Marcus mengangkat tangannya ke salah satu Lighthouse, dan dalam sekejap, kotak itu menyala terang, sinar putih bersinar seperti senter raksasa, menerangi bahkan bayangan terkecil.
“Lighthouse bisa menyala dan padam sesuka kalian. Bisa terbang. Bisa bantu kalian lihat jauh ke depan. Tapi untuk hari ini, kita mulai dari yang paling dasar.”
Marcus menatap mereka semua satu per satu, lalu berkata perlahan. “Sentuh Lighthouse kalian. Tarik napas. Fokus. Dan... nyalakan.”
Sofia menyentuh Lighthouse birunya. Kotaknya dingin, namun terasa seperti ada denyut kecil yang bergetar di dalamnya. Ia memejamkan mata, berfokus seperti saat menyentuh mana, tapi ini berbeda. Lighthouse bukan tentang aliran kekuatan, tapi tentang koneksi pikiran.

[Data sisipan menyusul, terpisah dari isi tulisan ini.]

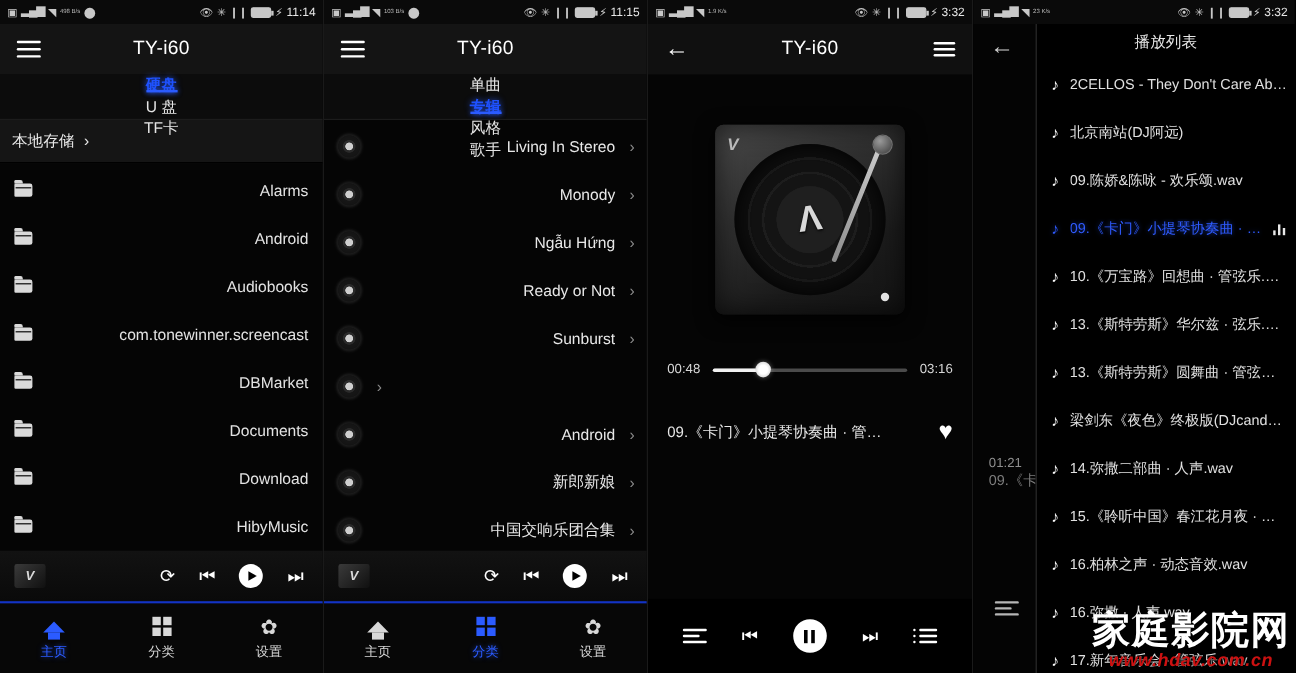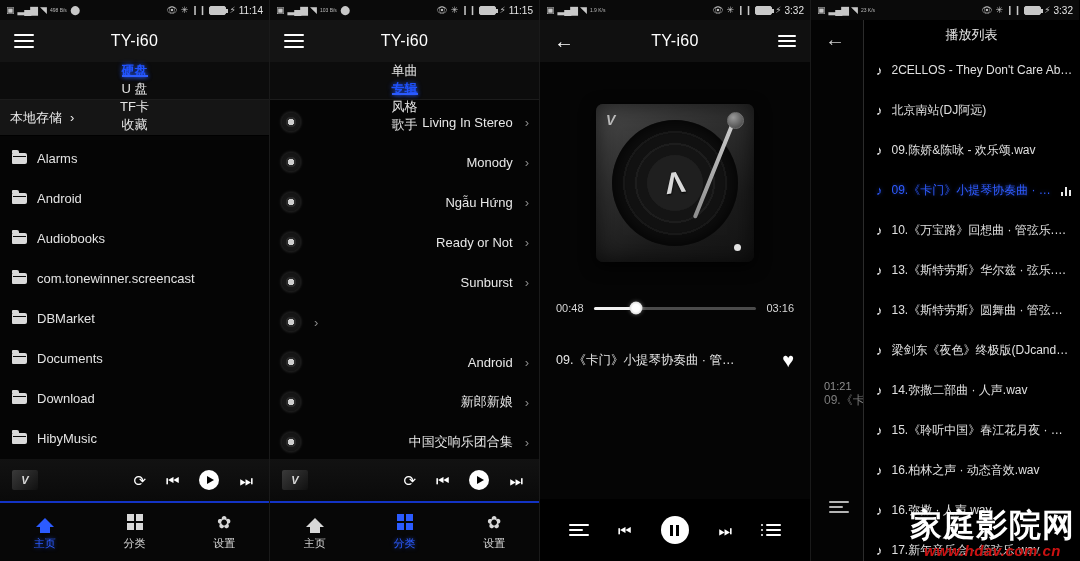--- a/index.html
+++ b/index.html
@@ -68,21 +68,21 @@
     height: 36px; display: flex; align-items: center; gap: 8px; padding: 0 10px;
     background: #151515; color: #eaeaea; font-size: 13px; border-bottom: 1px solid #000;
   }
   .crumb .chev { color: #eaeaea; font-size: 13px; }
 
   
   .scroll { overflow: hidden; }
   .filelist { padding-top: 2px; }
   .file-row {
     height: 40px; display: flex; align-items: center; gap: 10px; padding: 0 12px;
-    color: #e3e3e3; font-size: 13px; cursor: pointer;
+    color: #e3e3e3; font-size: 13px; cursor: pointer; justify-content: space-between;
   }
   .folder-ic {
     width: 15px; height: 11px; background: #dadada; border-radius: 1px 2px 2px 1px; position: relative; flex: none;
   }
   .folder-ic::before {
     content:""; position:absolute; left:0; top:-3px; width:7px; height:3px;
     background:#dadada; border-radius:1px 2px 0 0;
   }
   .folder-ic::after{
     content:""; position:absolute; left:1px; top:3px; right:1px; height:1px; background:#0b0b0b;
@@ -296,21 +296,20 @@
           <i></i>
           <i></i>
         </div>
       <div class="appbar-title">TY-i60</div>
     </div>
 
     <div class="tabs">
       <div class="tab active">硬盘</div>
       <div class="tab">U 盘</div>
       <div class="tab">TF卡</div>
-      <div class="tab">收藏</div>
     </div>
 
     <div class="crumb">
       <span>本地存储</span>
       <span class="chev">›</span>
     </div>
 
     <div class="filelist scroll">
       <div class="file-row">
           <span class="folder-ic"></span>

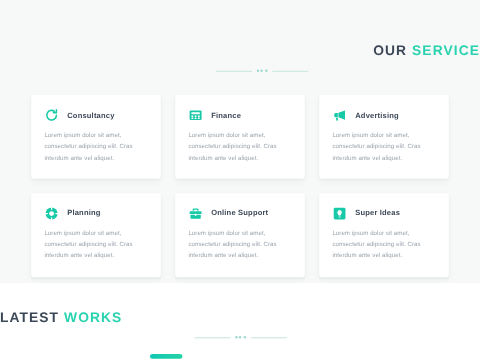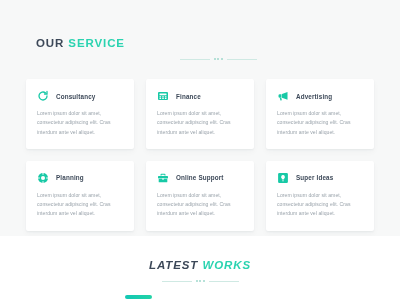--- a/index.html
+++ b/index.html
@@ -19,21 +19,21 @@
 
   .page {
     position: relative;
     width: 400px;
     height: 300px;
     background: #f7f8f8;
   }
 
   
   .section-head {
-    text-align: left;
+    text-align: right;
     padding-top: 36px;
     padding-left: 36px;
   }
 
   .section-title {
     font-size: 11.5px;
     font-weight: bold;
     letter-spacing: 0.9px;
     line-height: 14px;
     color: #3c4858;
@@ -126,22 +126,21 @@
     color: #9aa3ab;
     letter-spacing: 0.05px;
   }
 
   
   .works-wrap {
     position: absolute;
     left: 0;
     right: 0;
     top: 258px;
-    text-align: center;
-    font-style: italic;
+    text-align: left;
   }
 
   .works-band {
     position: absolute;
     left: 0;
     right: 0;
     top: 236px;
     height: 64px;
     background: #ffffff;
   }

Dalam kepalanya, ia membayangkan cahaya yang perlahan tumbuh, memancar dari dalam... hingga...
Fwoosh.
Mercusuar miliknya menyala lembut, sinarnya biru muda, tenang dan stabil. Seperti dirinya.
Di sisi lain, Emily menyalakan Lighthouse kuningnya, dan sinarnya sedikit lebih terang, lebih tajam. Seperti lampu sorot yang menyibak kabut perang.
Marcus mengangguk tanpa ekspresi. “Lumayan. Sekarang, buat Lighthouse kalian terbang. Maksimal sepuluh meter. Konsentrasi.”
Sofia menarik napas pelan. Ia membayangkan Lighthouse-nya terangkat. Sulit pada awalnya. Berat. Seolah sedang mendorong sesuatu dari dalam pikirannya. Tapi perlahan, kotak biru itu terangkat, melayang pelan ke udara. Dua meter. Lima meter. Tujuh. Stabil.
“Bagus.” Marcus mengangkat kedua tangannya dan Lighthouse-nya sendiri naik dengan mulus seperti burung. “Lighthouse bisa mengikuti kalian. Tapi hanya jika kalian punya kendali penuh. Kalau pikiran kalian kacau... dia akan jatuh.”
Marcus bilang. "Lighthouse kalian masing-masing hanya bisa terbang setinggi 10 meter karena Lighthouse ini berperingkat E, peringkat terendah, tetapi kalian bisa membeli Lighthouse berperingkat tinggi saat mendaki dan tiba di lantai yang lebih tinggi."
Marcus menunjukkan Lighthouse itu kepada mereka sambil melayang di atasnya. Marcus juga mengatakan bahwa Lighthouse itu juga bisa mengikutinya, menyala dan mati saat melayang. Mereka hanya perlu berkonsentrasi agar Lighthouse itu terus terbang dan mengikuti mereka.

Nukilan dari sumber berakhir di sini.